Put even more succinctly, for Augustine, confession ultimately is centered in speaking the truth about God and creation in all its dramatic complexity and contingency. “Confession” means something like profession of the fullness of our faith, proclamation of the gospel in all its dimensions. Confession is the passionate commitment to speak the truth in all its beauty in the face of our own manifest slavery and contradiction. However for Augustine this task is not one of sheer moral resolve, let alone humiliation, rather it is an exercise of joy in God.
To boil it all down, confession must ultimately be seen as the articulation of our own doxological transformation. In confession we recount how we have been and continue to be caught up into God’s radical love which draws us away from sin and futility and towards the fullness of life and joy in sharing in the triune life. In short, confession is doxology. In confession we are drawn to speak (or sing) the truth of God’s intrusion into our lives of sin and slavery out of the excess of the joy that comes from knowing God and knowing ourselves and our neighbors in God.
Confession is not a difficult moral duty. Rather it is an exercise of doxological delight in the beauty of how God has seized in Christ and through the Spirit given us a share in the very life of the Trinity.

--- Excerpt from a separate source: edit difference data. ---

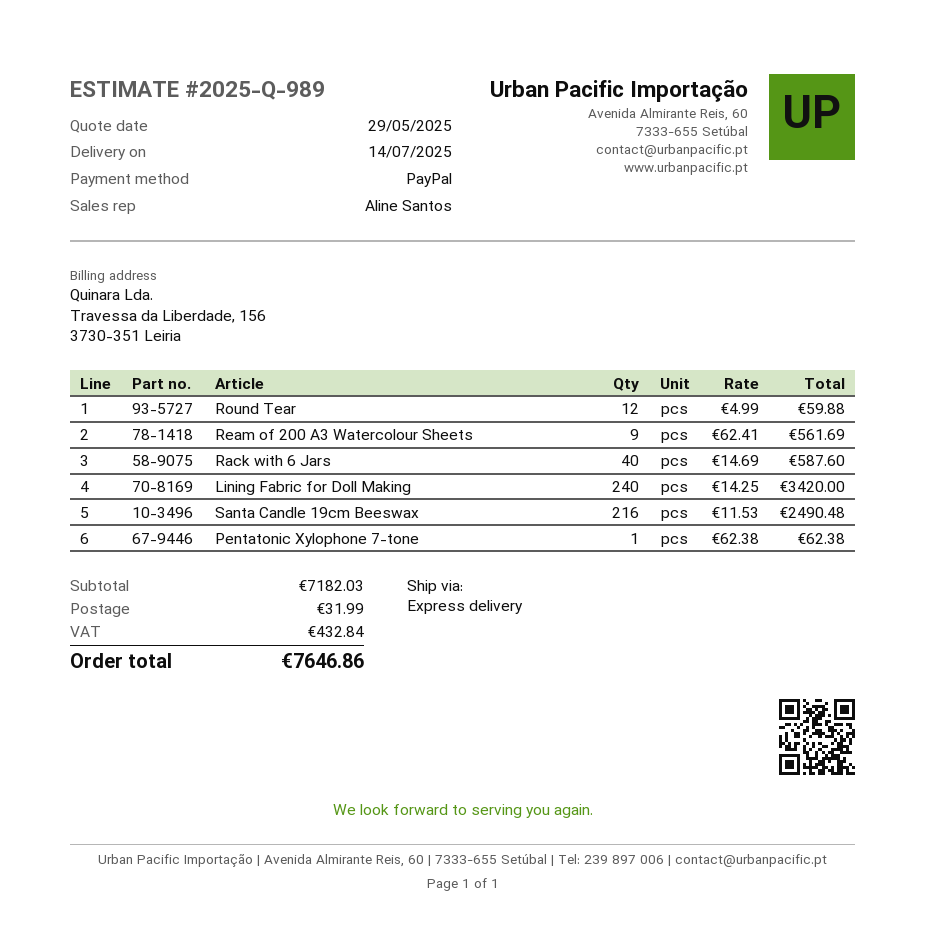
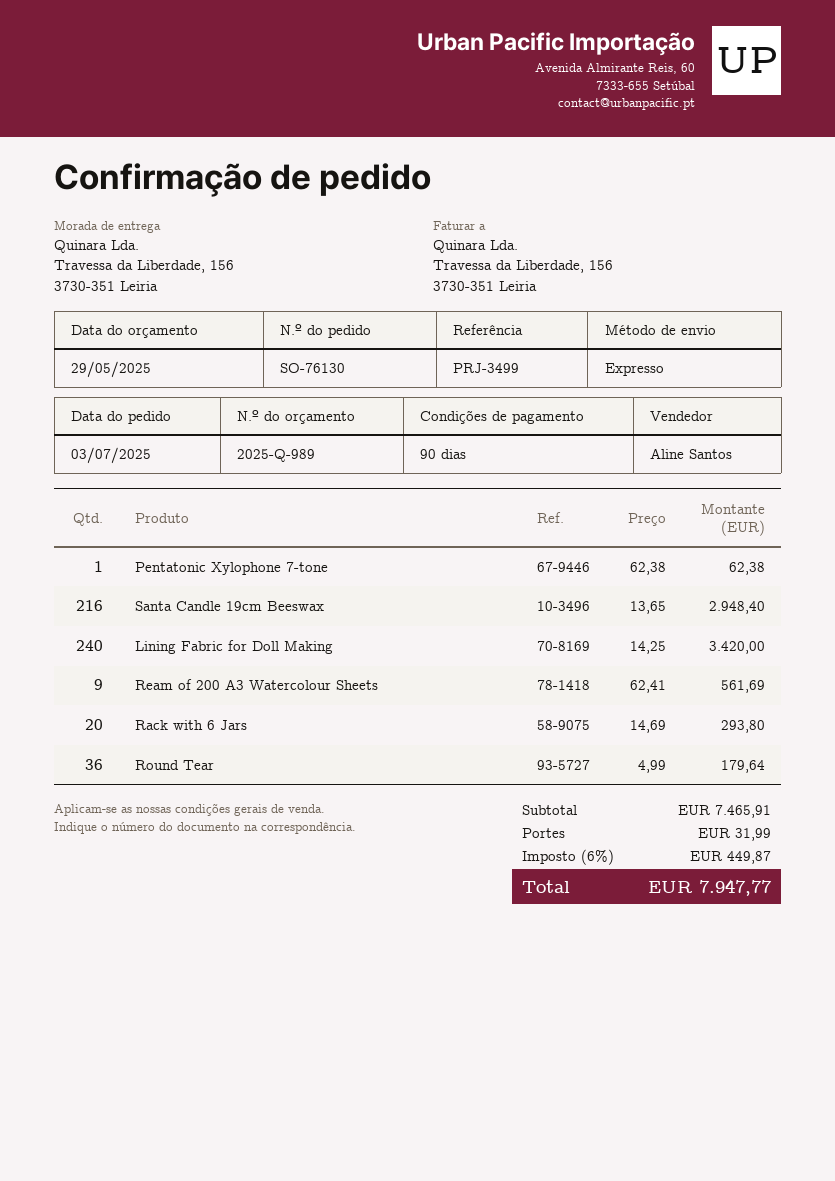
Round Tear: 12 x 4.99 = 59.88 -> 36 x 4.99 = 179.64
Rack with 6 Jars: 40 x 14.69 = 587.60 -> 20 x 14.69 = 293.80
Santa Candle 19cm Beeswax: 216 x 11.53 = 2490.48 -> 216 x 13.65 = 2948.40
subtotal: 7182.03 -> 7465.91
tax: 432.84 -> 449.87
total: 7646.86 -> 7947.77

Brian Horne’s essay “Person as Confession” is an interesting look at what Augustine was perhaps “doing” in writing his Confessions. This has clearly been a source of debate among scholars of Augustine for some time, but Horne’s analysis certainly poses some interesting questions. Why, for example did Augustine assume that people would be interested in reading about his own spiritual development? Did he even have an audience in mind?